## [Exercise requirements]
Search the lines of the records for the word "logo", and copy every line that has it.

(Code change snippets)
Segment Open

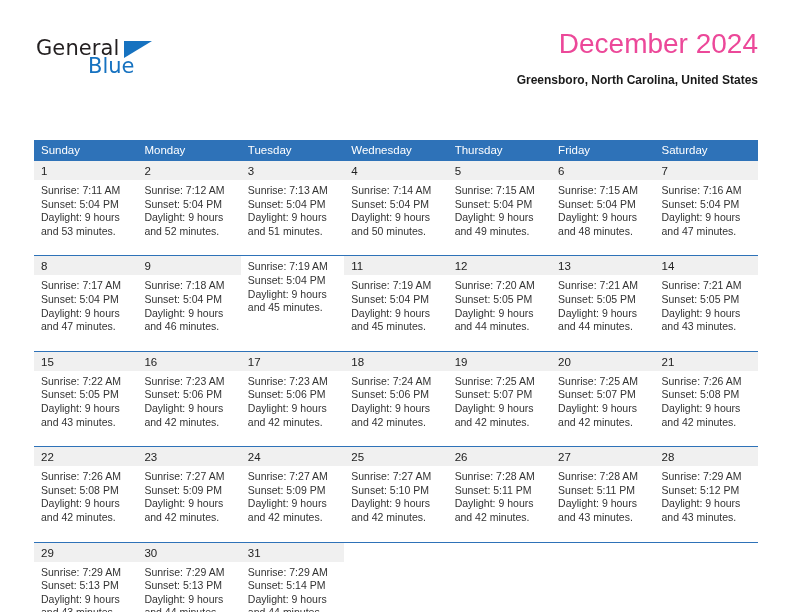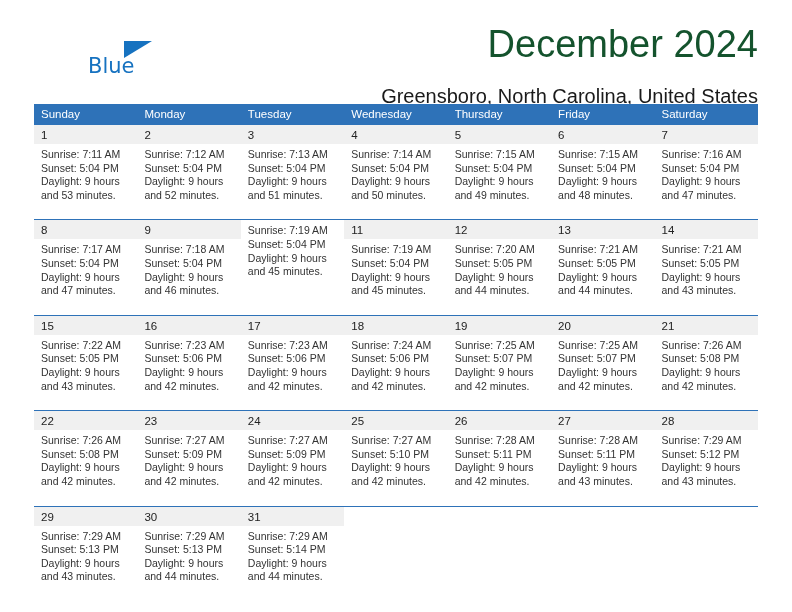--- a/index.html
+++ b/index.html
@@ -67,46 +67,47 @@
     font-weight: 400;
   }
 
   .title-block {
     position: absolute;
     right: 34px;
     top: 26px;
     text-align: right;
   }
   .cal-title {
-    font-size: 38px;
+    font-size: 28px;
     font-weight: 400;
-    color: #14532d;
+    color: #ec4899;
     line-height: 36px;
     white-space: nowrap;
   }
   .cal-subtitle {
-    font-size: 20px;
-    font-weight: 400;
+    font-size: 12px;
+    font-weight: 700;
     color: #1a1a1a;
     line-height: 20px;
-    margin-top: 24px;
+    margin-top: 8px;
     white-space: nowrap;
   }
 
   
   .calendar {
     position: absolute;
     left: 34px;
     top: 104px;
     width: 724px;
   }
   .weekday-row {
     display: flex;
     width: 100%;
     background: #2e72b8;
+    margin-top: 36px;
   }
   .weekday-cell {
     flex: 1 1 0;
     box-sizing: border-box;
     color: #ffffff;
     font-size: 11.5px;
     line-height: 21px;
     height: 21px;
     padding-left: 7px;
     white-space: nowrap;
@@ -156,20 +157,21 @@
   }
 </style>
 </head>
 <body>
 
 <div class="page">
 
   <div class="top-bar">
 
     <div class="logo">
+      <span class="logo-general">General</span>
       <span class="logo-tri"></span>
       <span class="logo-blue">Blue</span>
     </div>
 
     <div class="title-block">
       <div class="cal-title">December 2024</div>
       <div class="cal-subtitle">Greensboro, North Carolina, United States</div>
     </div>
 
   </div>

Segment Closed

## [Response]
     <div class="logo">
+      <span class="logo-general">General</span>
       <span class="logo-tri"></span>
       <span class="logo-blue">Blue</span>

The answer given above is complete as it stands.